[Opening INPUT section]

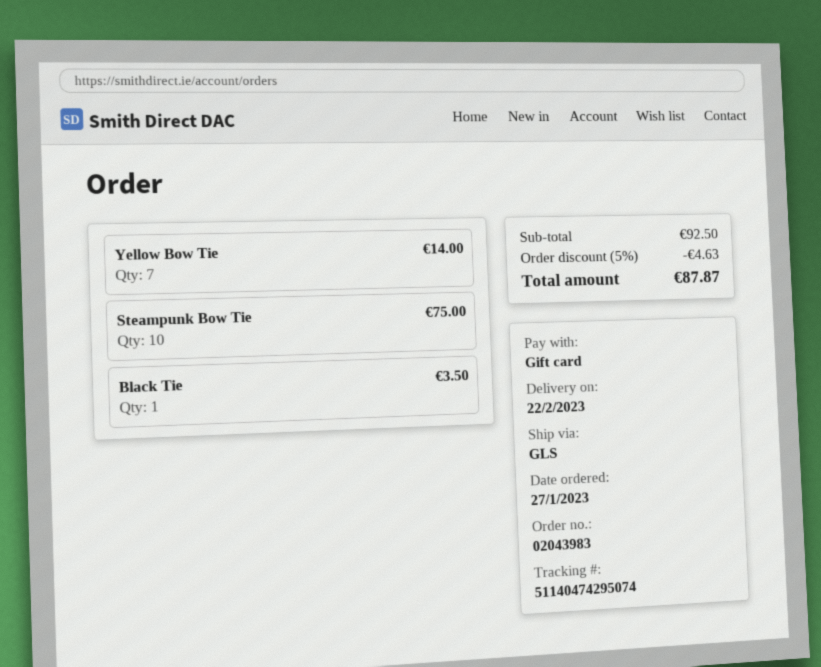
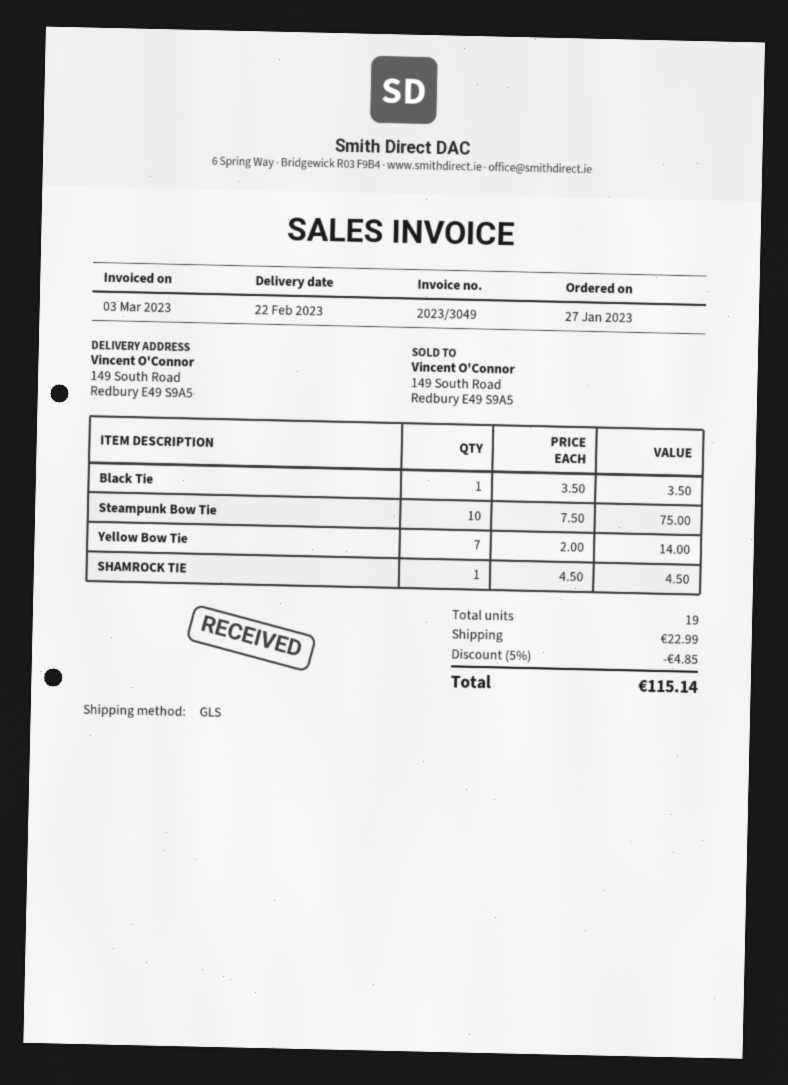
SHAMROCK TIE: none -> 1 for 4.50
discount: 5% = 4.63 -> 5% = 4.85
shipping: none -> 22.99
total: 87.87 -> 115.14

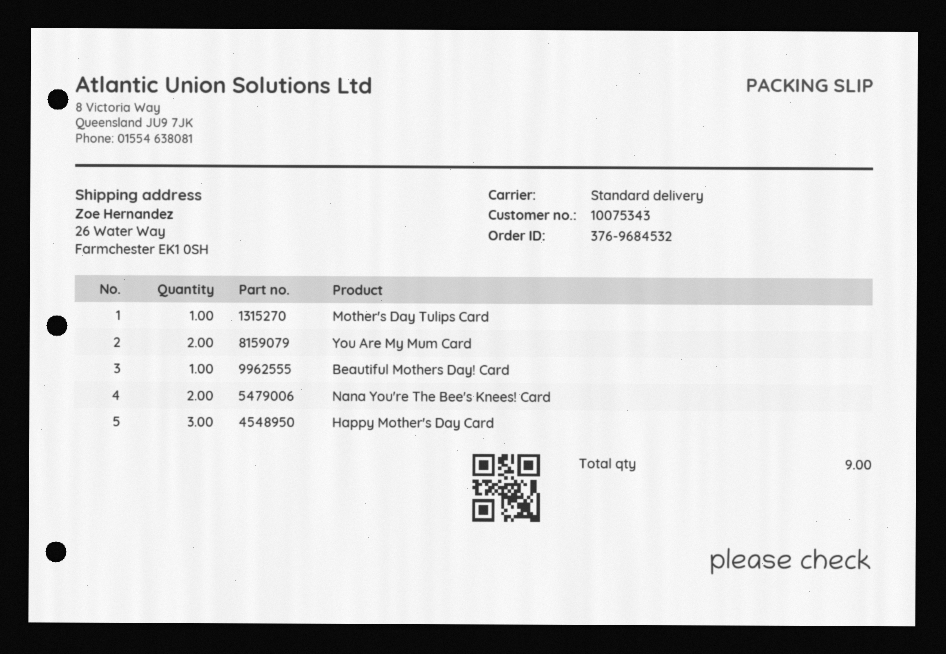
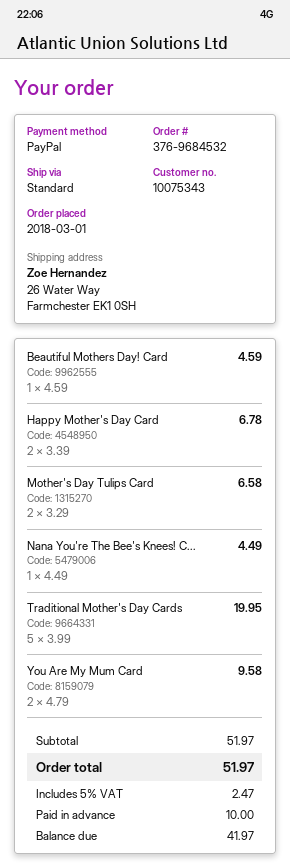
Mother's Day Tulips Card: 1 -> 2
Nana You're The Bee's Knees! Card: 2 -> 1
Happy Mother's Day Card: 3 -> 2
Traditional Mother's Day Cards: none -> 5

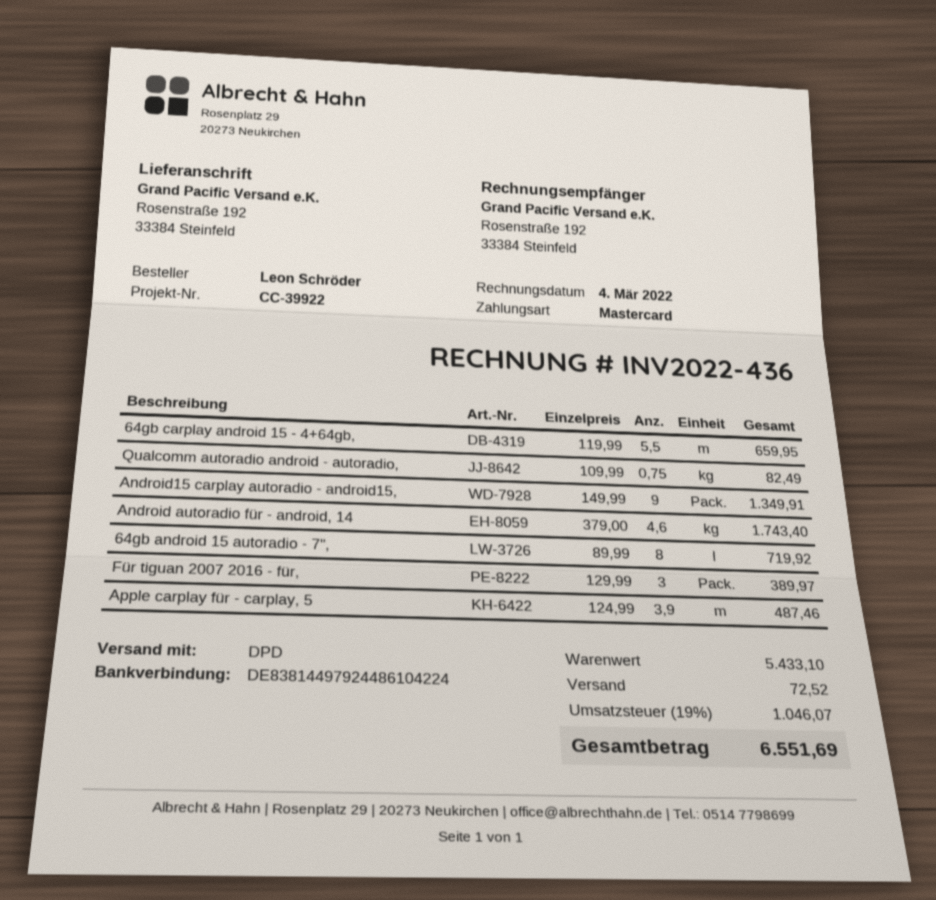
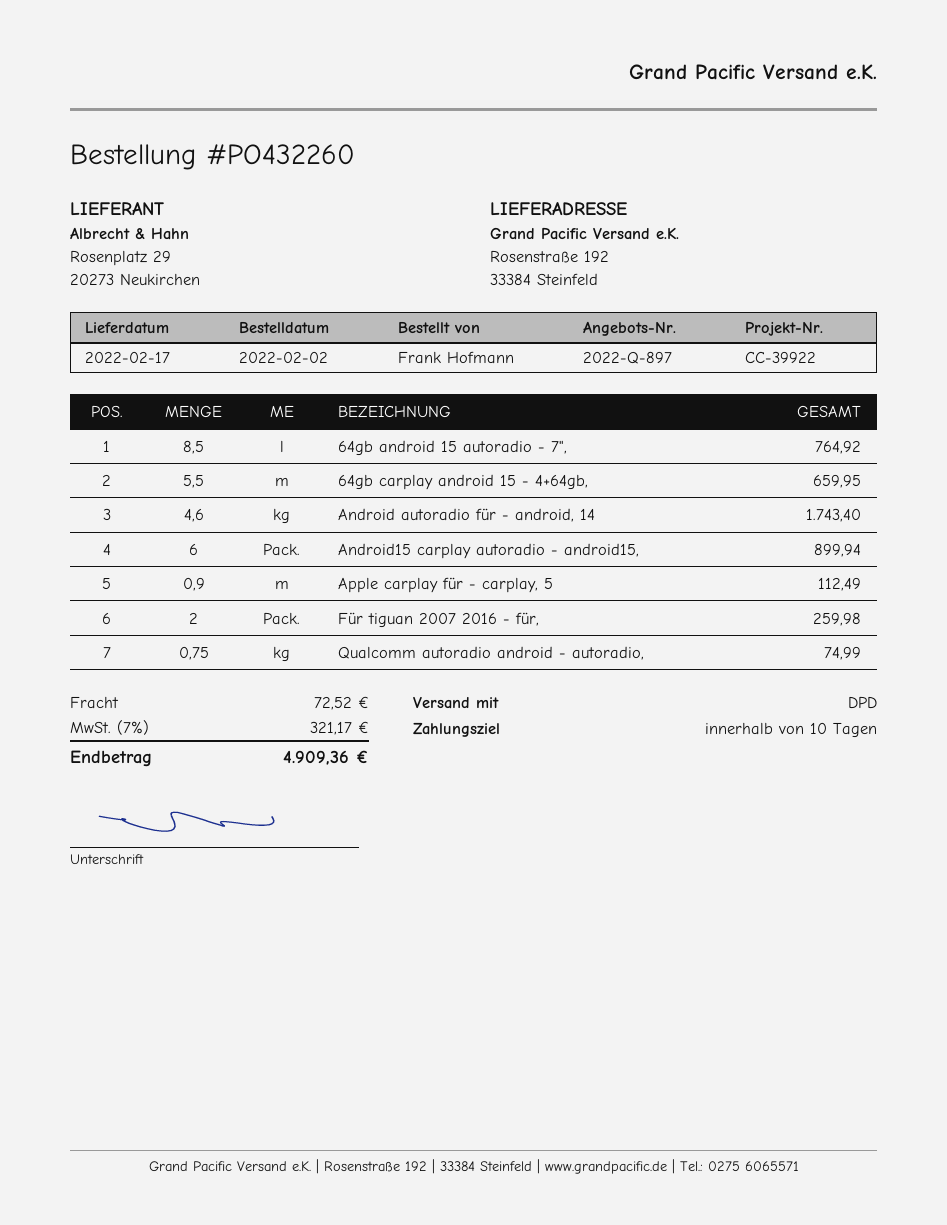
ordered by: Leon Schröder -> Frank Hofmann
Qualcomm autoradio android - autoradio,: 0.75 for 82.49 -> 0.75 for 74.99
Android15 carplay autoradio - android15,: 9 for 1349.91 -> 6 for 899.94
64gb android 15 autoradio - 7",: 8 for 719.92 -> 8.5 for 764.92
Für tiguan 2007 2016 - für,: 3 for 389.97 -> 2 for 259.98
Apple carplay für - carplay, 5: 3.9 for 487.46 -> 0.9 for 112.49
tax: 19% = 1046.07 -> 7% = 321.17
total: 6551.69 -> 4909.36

[Closing INPUT section]

## WHAT YOU WILL DO
For each line in the data that holds the word "none", copy the line.

## RESULT OF THE TASK
SHAMROCK TIE: none -> 1 for 4.50
shipping: none -> 22.99
Traditional Mother's Day Cards: none -> 5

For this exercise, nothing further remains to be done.